▶ **TASK BRIEF**
What is needed is an exact copy of the entries below, from the line that contains "Lindy Harris: 19" through the final line, both included, and nothing else.

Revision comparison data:
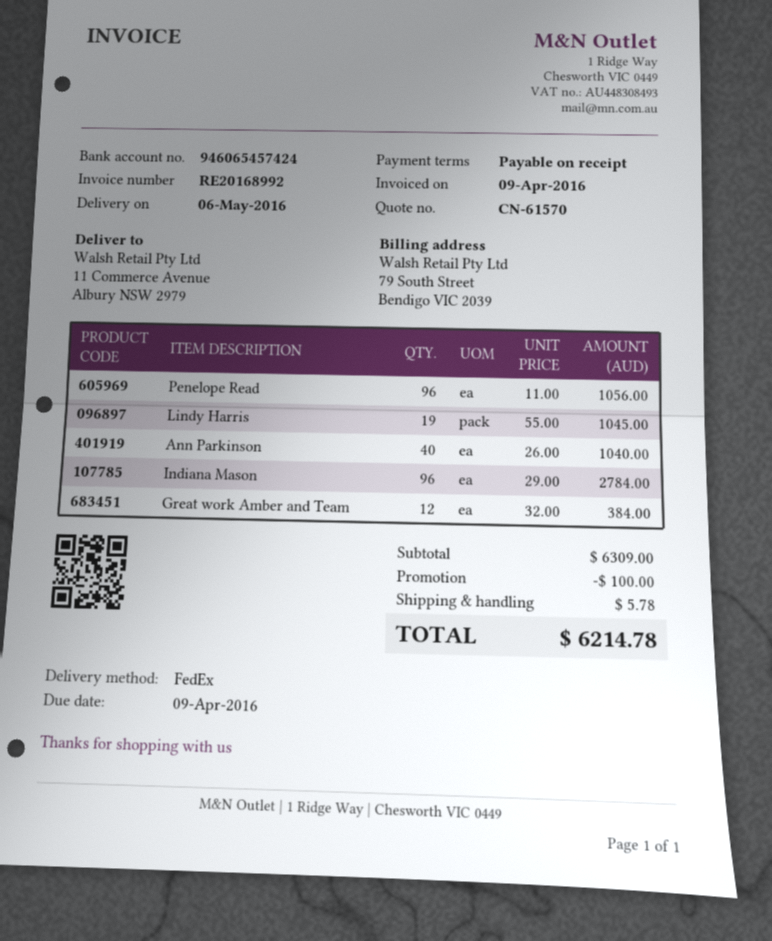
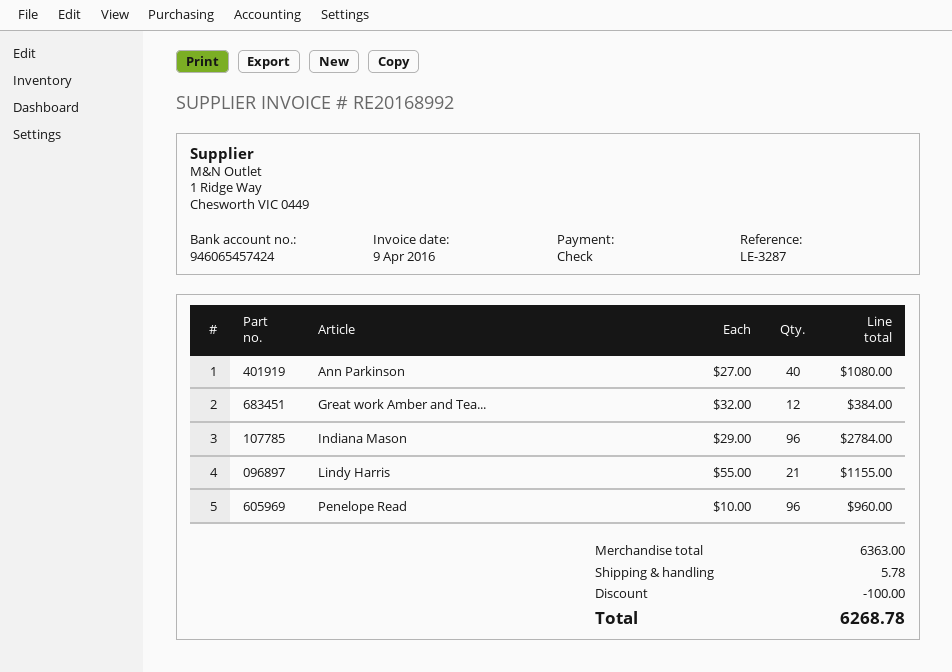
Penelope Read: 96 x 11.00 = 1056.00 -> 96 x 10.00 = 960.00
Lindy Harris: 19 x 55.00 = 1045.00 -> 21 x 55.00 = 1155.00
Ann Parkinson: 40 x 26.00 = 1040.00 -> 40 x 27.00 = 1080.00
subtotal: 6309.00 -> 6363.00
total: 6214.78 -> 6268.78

▶ **SOLUTION**
Lindy Harris: 19 x 55.00 = 1045.00 -> 21 x 55.00 = 1155.00
Ann Parkinson: 40 x 26.00 = 1040.00 -> 40 x 27.00 = 1080.00
subtotal: 6309.00 -> 6363.00
total: 6214.78 -> 6268.78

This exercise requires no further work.